With the Congressional Budget Office’s report out, detailing that health care reform will trim the deficit over the next 10 years by $138 billion, Republican resistance to this bill has gone from annoying to downright illogical, and I mean birther-style illogical. It is no longer about cost or policy issues, it is simply an obvious attempt to kill this presidency and damn the citizens in the process.

The Congressional Budget Office’s methods or neutrality on issues have never been questioned until now. It seems that now because reality doesn’t coincide with the Republicans desire to block health care reform, the CBO is playing a shell game.

 “Only in Washington, D.C. can people announce they are spending a trillion dollars and reducing the national deficit,” said Mike Pence., R-Indiana, on The Dylan Ratigan show. “The American people know this is growing the government. It’s only going to increase the deficit, increase the debt…This massive government plan, with the CBO report withstanding, is not fooling anyone.”

Then, on the conservative Web site, Redstate.com: “The natural reaction by most Americans to the unofficial and preliminary claim that the $2.5 trillion ObamaCare bill is revenue-neutral is, well, B.S. (There is a card game with the same name.) The second natural reaction is the realization that ObamaCare must cut the guts out of Medicare and raise taxes through the roof.”

What is even more strange and really disappointing is that this “non-logic” appears to be working. Even with the CBO report, Americans are evenly divided on health care reform. Even with the proof that it will reduce, not add to the deficit, recent polling indicates only a slight improvement for passage of the bill. Why? Fear.

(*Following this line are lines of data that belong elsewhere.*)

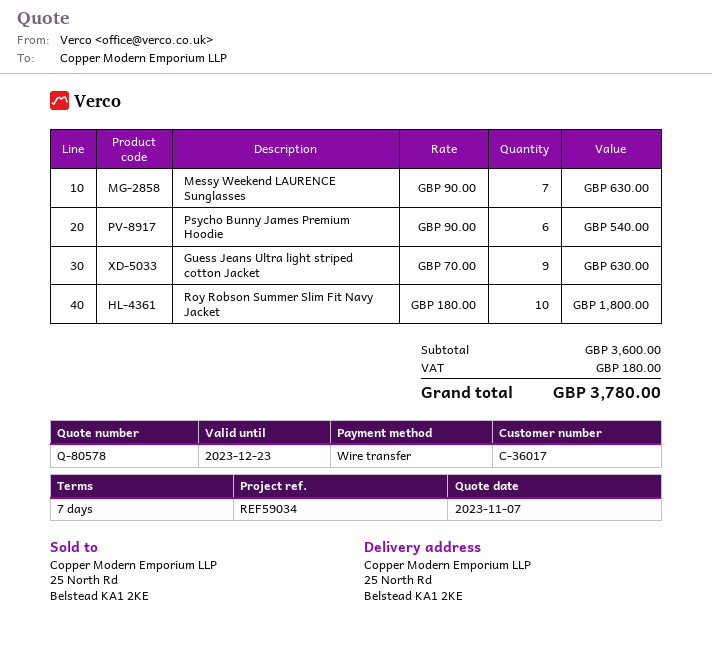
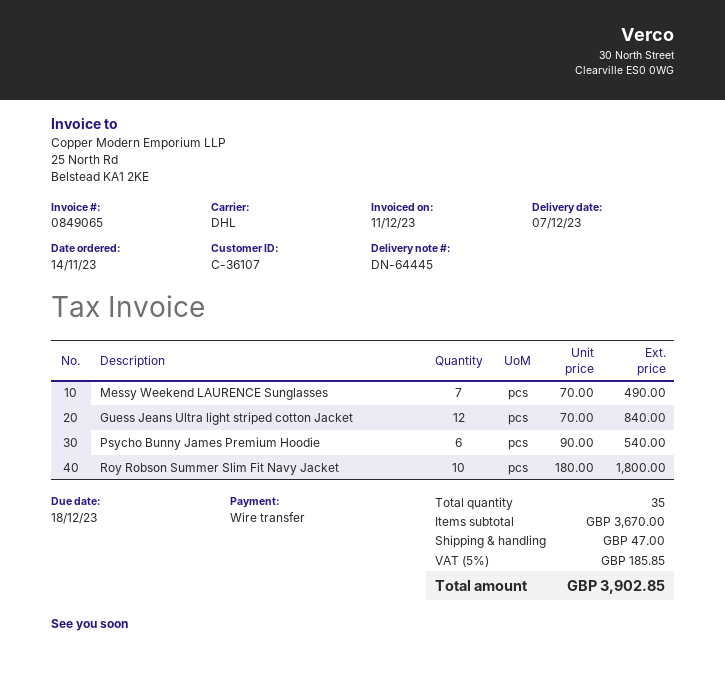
customer number: C-36017 -> C-36107
Messy Weekend LAURENCE Sunglasses: 7 x 90.00 = 630.00 -> 7 x 70.00 = 490.00
Guess Jeans Ultra light striped cotton Jacket: 9 x 70.00 = 630.00 -> 12 x 70.00 = 840.00
subtotal: 3600.00 -> 3670.00
shipping: none -> 47.00
tax: 180.00 -> 185.85
total: 3780.00 -> 3902.85

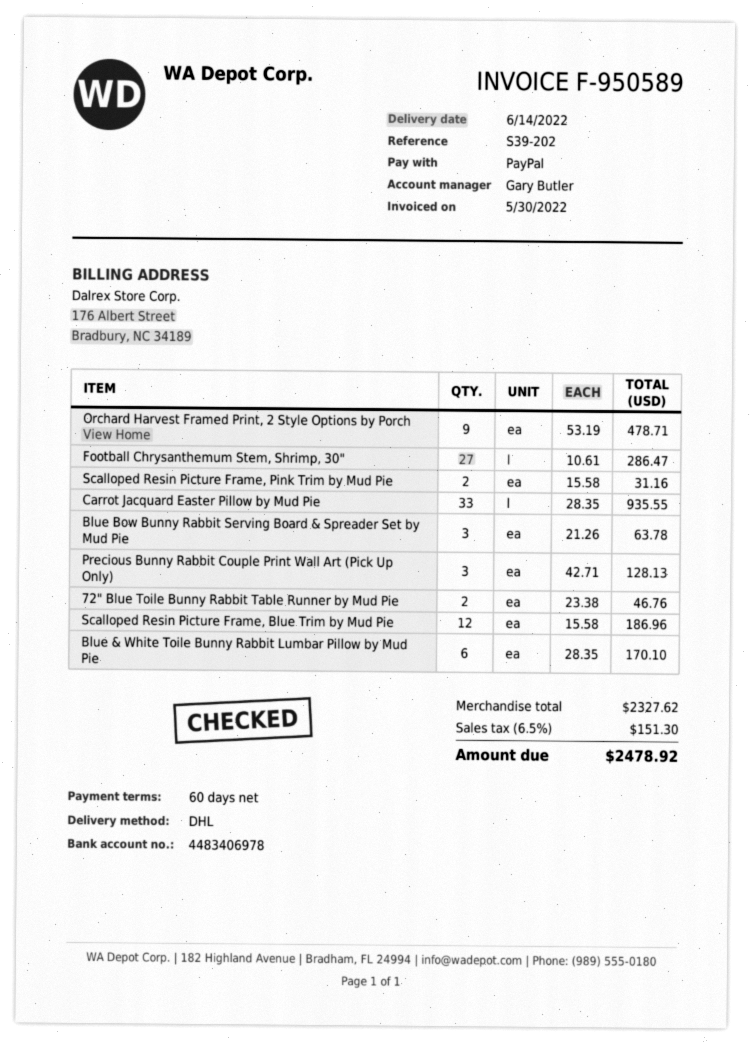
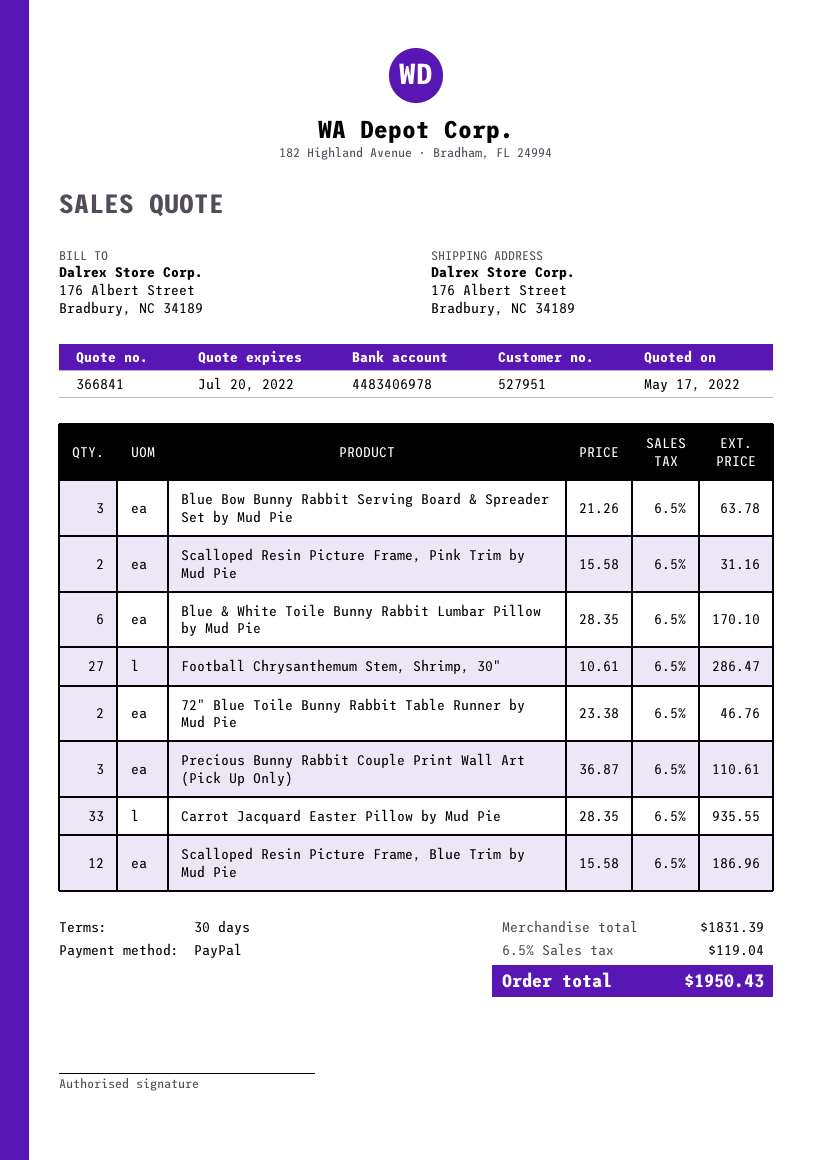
payment terms: 60 days -> 30 days
Orchard Harvest Framed Print, 2 Style Options by Porch View Home: 9 x 53.19 = 478.71 -> none
Precious Bunny Rabbit Couple Print Wall Art (Pick Up Only): 3 x 42.71 = 128.13 -> 3 x 36.87 = 110.61
subtotal: 2327.62 -> 1831.39
tax: 6.5% = 151.30 -> 6.5% = 119.04
total: 2478.92 -> 1950.43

These are uncertain times. Jobs are disappearing. The banks are doubling down on fees while demanding more in terms of credit, down payments and collateral. The American Automotive industry is effectively existing only through taxpayer subsidies. Even Toyota—who not so long ago was considered “the standard” in the industry—appears to maybe knowingly have put its customers at risk to save a few bucks.

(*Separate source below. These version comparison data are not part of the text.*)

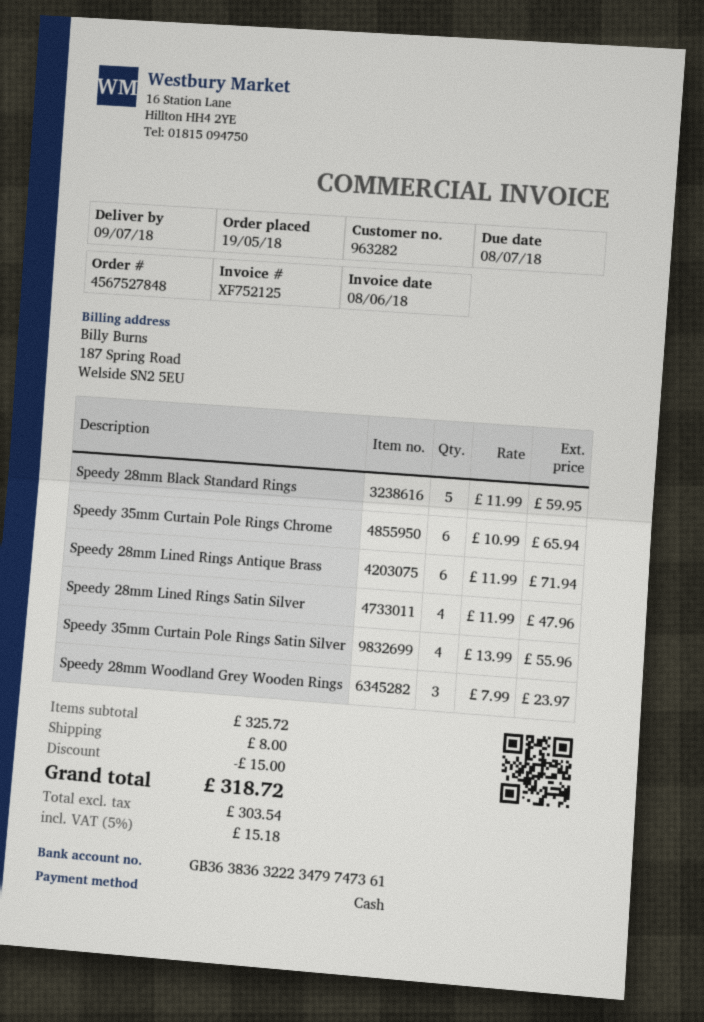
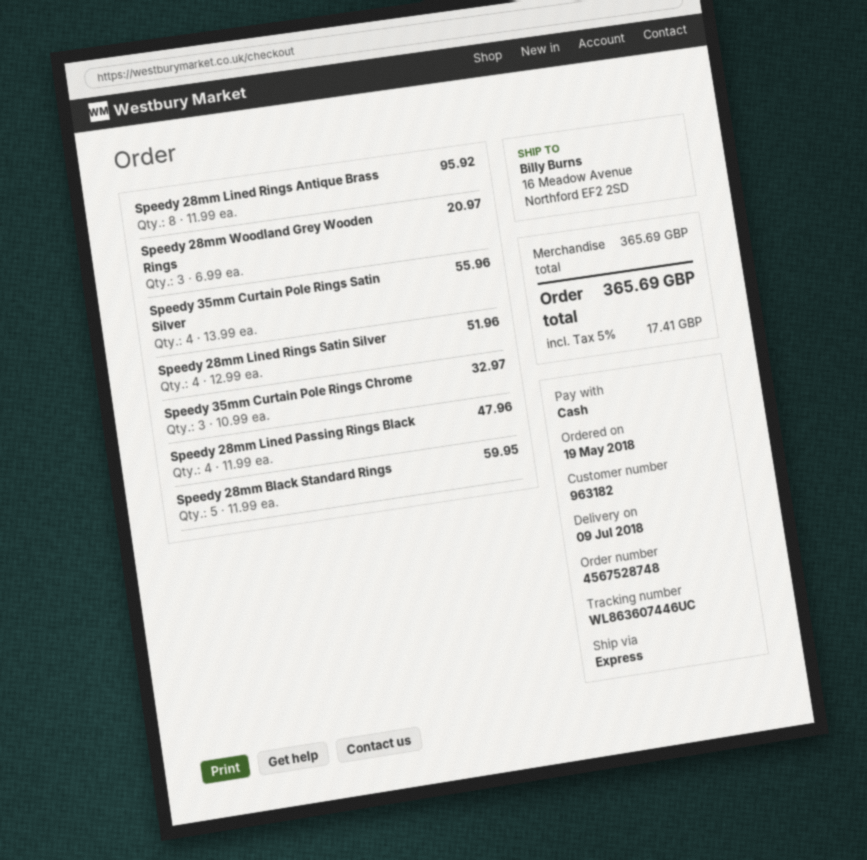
order number: 4567527848 -> 4567528748
customer number: 963282 -> 963182
Speedy 35mm Curtain Pole Rings Chrome: 6 x 10.99 = 65.94 -> 3 x 10.99 = 32.97
Speedy 28mm Lined Rings Antique Brass: 6 x 11.99 = 71.94 -> 8 x 11.99 = 95.92
Speedy 28mm Lined Rings Satin Silver: 4 x 11.99 = 47.96 -> 4 x 12.99 = 51.96
Speedy 28mm Woodland Grey Wooden Rings: 3 x 7.99 = 23.97 -> 3 x 6.99 = 20.97
Speedy 28mm Lined Passing Rings Black: none -> 4 x 11.99 = 47.96
subtotal: 325.72 -> 365.69
discount: 15.00 -> none
shipping: 8.00 -> none
tax: 5% = 15.18 -> 5% = 17.41
total: 318.72 -> 365.69

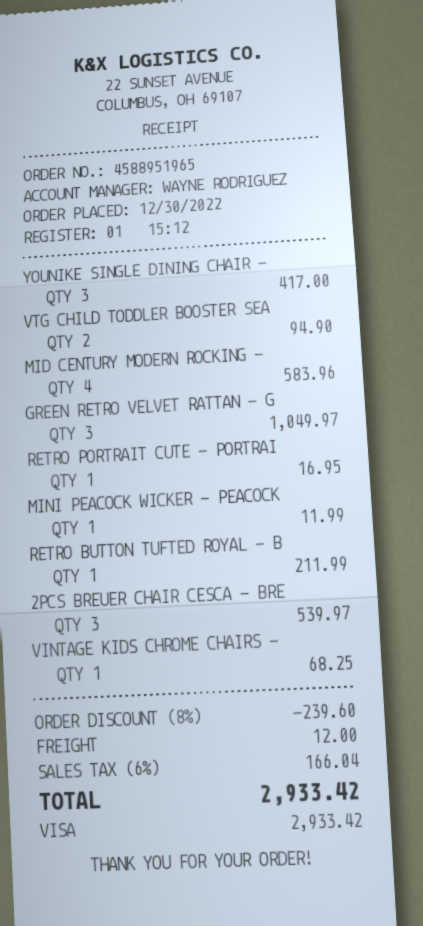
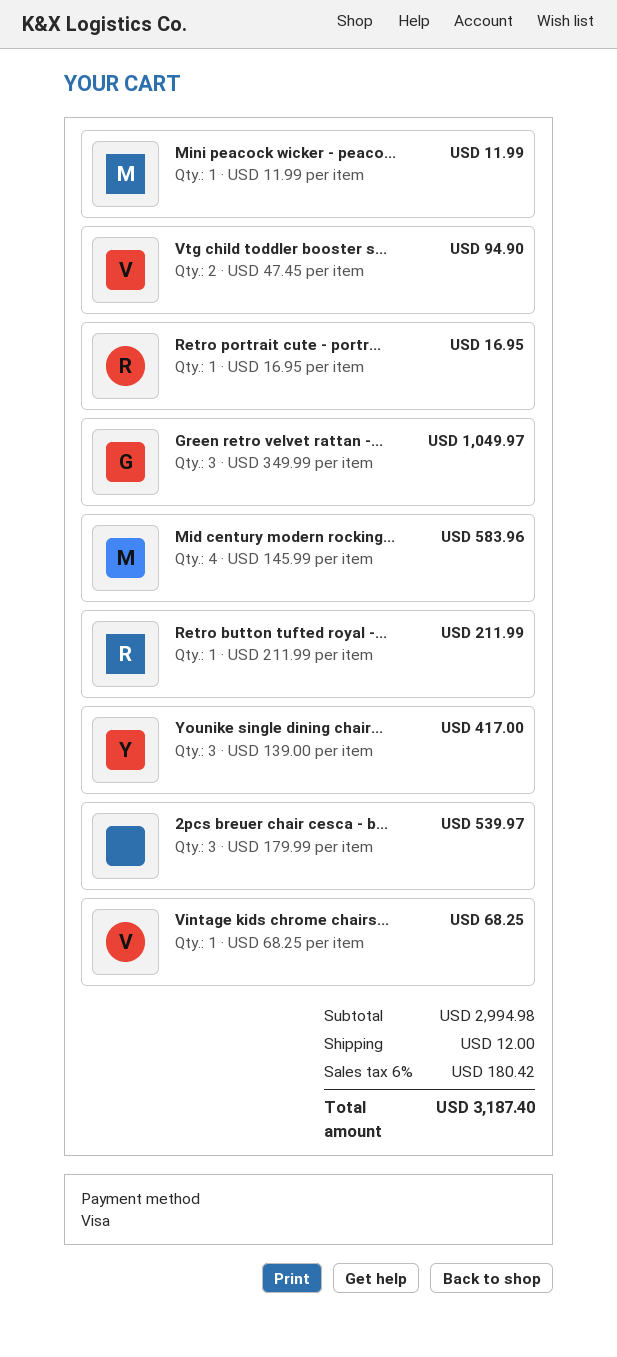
discount: 8% = 239.60 -> none
tax: 6% = 166.04 -> 6% = 180.42
total: 2933.42 -> 3187.40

FOX News has been on a mission for the last year to discredit and derail this administration by misinforming and enraging its viewers. America is at a tipping point. Within the next decade, Caucasians will no longer be the majority. In the next decade, Blacks will no longer be the largest minority in this country. Within the next decade, America loses its prominence as the wealthiest nation to China. In the last 10 years, we have endured terrorism. We are currently engaged in two wars and still in the middle of the most debilitating recession in more than 20 years. These are uncertain times and Americans are fearful.

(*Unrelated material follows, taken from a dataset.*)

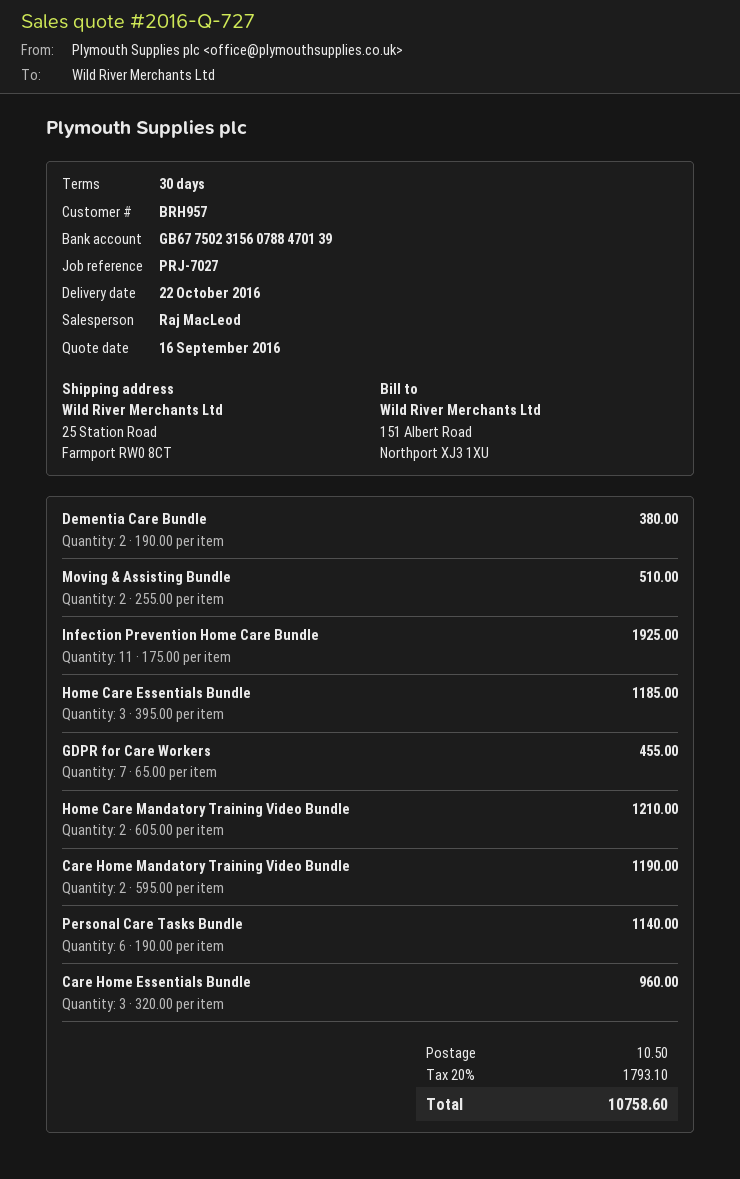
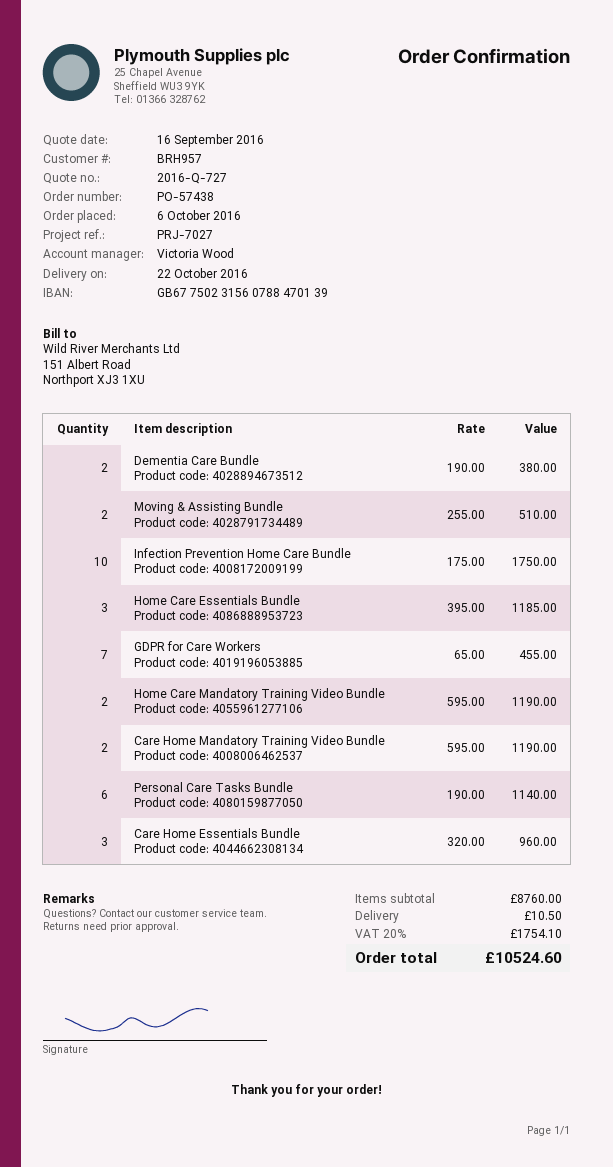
sales rep: Raj MacLeod -> Victoria Wood
Infection Prevention Home Care Bundle: 11 x 175.00 = 1925.00 -> 10 x 175.00 = 1750.00
Home Care Mandatory Training Video Bundle: 2 x 605.00 = 1210.00 -> 2 x 595.00 = 1190.00
tax: 20% = 1793.10 -> 20% = 1754.10
total: 10758.60 -> 10524.60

Past efforts to overhaul the nation’s health care system looked different. The process to reaching the legislation was different. The folks supporting it were different. The folks opposing reform were different. The one common denominator in this effort and every past effort: Fear.

“It’s really a case of deja vu,” Jonathan Oberlander, a political scientist at the University of North Carolina at Chapel Hill said. “You hear in today’s debate echoes of the past that extend all the way to the early part of the 20th century. And I think the reason that people use fear again and again is that it’s effective. It’s worked to stop health reform in the past. And so they’re going to try and use it in the present.”

The very first time in 1915 when America attempted to change its health care system, it was defeated by tying those attempts to our greatest international treat of the time: The German Empire.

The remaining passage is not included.